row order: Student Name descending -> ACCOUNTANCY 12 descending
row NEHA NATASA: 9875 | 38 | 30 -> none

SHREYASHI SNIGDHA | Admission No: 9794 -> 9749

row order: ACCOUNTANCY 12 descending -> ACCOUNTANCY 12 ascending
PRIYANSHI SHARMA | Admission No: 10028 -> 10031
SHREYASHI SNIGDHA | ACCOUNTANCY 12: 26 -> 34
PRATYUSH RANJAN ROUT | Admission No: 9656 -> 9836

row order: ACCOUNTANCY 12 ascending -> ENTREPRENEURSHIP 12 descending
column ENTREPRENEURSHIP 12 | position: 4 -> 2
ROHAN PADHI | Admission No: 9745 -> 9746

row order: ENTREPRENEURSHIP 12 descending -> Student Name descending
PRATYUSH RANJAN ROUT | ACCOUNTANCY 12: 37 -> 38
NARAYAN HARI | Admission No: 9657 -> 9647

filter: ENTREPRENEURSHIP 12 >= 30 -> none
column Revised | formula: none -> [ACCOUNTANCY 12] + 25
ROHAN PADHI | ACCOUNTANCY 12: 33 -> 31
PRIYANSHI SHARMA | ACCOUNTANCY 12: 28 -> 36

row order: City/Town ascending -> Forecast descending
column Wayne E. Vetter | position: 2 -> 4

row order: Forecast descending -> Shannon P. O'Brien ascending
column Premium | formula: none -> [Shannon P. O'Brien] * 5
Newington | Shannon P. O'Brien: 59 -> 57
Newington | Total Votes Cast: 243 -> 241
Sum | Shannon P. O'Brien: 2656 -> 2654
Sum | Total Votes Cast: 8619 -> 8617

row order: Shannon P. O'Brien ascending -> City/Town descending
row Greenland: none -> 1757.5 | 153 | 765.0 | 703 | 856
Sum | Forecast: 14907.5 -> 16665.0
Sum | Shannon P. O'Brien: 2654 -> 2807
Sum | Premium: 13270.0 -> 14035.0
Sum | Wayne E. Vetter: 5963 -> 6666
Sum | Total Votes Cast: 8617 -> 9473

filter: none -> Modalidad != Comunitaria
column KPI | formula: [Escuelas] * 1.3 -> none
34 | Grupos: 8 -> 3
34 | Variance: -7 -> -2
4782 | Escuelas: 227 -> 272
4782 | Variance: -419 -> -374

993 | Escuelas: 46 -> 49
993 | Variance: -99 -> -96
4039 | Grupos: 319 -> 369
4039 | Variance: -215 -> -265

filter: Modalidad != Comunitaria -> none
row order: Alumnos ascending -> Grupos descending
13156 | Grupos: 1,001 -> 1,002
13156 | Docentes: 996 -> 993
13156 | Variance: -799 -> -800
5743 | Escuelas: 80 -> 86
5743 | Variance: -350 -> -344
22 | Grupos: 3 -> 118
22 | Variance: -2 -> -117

WORK TO BE COMPLETED: Reproduce the entries above exactly, but only the lines between the line holding "row order: ACCOUNTANCY 12 ascending" and the line holding "row order: Alumnos", inclusive.

WORKED SOLUTION:
row order: ACCOUNTANCY 12 ascending -> ENTREPRENEURSHIP 12 descending
column ENTREPRENEURSHIP 12 | position: 4 -> 2
ROHAN PADHI | Admission No: 9745 -> 9746

row order: ENTREPRENEURSHIP 12 descending -> Student Name descending
PRATYUSH RANJAN ROUT | ACCOUNTANCY 12: 37 -> 38
NARAYAN HARI | Admission No: 9657 -> 9647

filter: ENTREPRENEURSHIP 12 >= 30 -> none
column Revised | formula: none -> [ACCOUNTANCY 12] + 25
ROHAN PADHI | ACCOUNTANCY 12: 33 -> 31
PRIYANSHI SHARMA | ACCOUNTANCY 12: 28 -> 36

row order: City/Town ascending -> Forecast descending
column Wayne E. Vetter | position: 2 -> 4

row order: Forecast descending -> Shannon P. O'Brien ascending
column Premium | formula: none -> [Shannon P. O'Brien] * 5
Newington | Shannon P. O'Brien: 59 -> 57
Newington | Total Votes Cast: 243 -> 241
Sum | Shannon P. O'Brien: 2656 -> 2654
Sum | Total Votes Cast: 8619 -> 8617

row order: Shannon P. O'Brien ascending -> City/Town descending
row Greenland: none -> 1757.5 | 153 | 765.0 | 703 | 856
Sum | Forecast: 14907.5 -> 16665.0
Sum | Shannon P. O'Brien: 2654 -> 2807
Sum | Premium: 13270.0 -> 14035.0
Sum | Wayne E. Vetter: 5963 -> 6666
Sum | Total Votes Cast: 8617 -> 9473

filter: none -> Modalidad != Comunitaria
column KPI | formula: [Escuelas] * 1.3 -> none
34 | Grupos: 8 -> 3
34 | Variance: -7 -> -2
4782 | Escuelas: 227 -> 272
4782 | Variance: -419 -> -374

993 | Escuelas: 46 -> 49
993 | Variance: -99 -> -96
4039 | Grupos: 319 -> 369
4039 | Variance: -215 -> -265

filter: Modalidad != Comunitaria -> none
row order: Alumnos ascending -> Grupos descending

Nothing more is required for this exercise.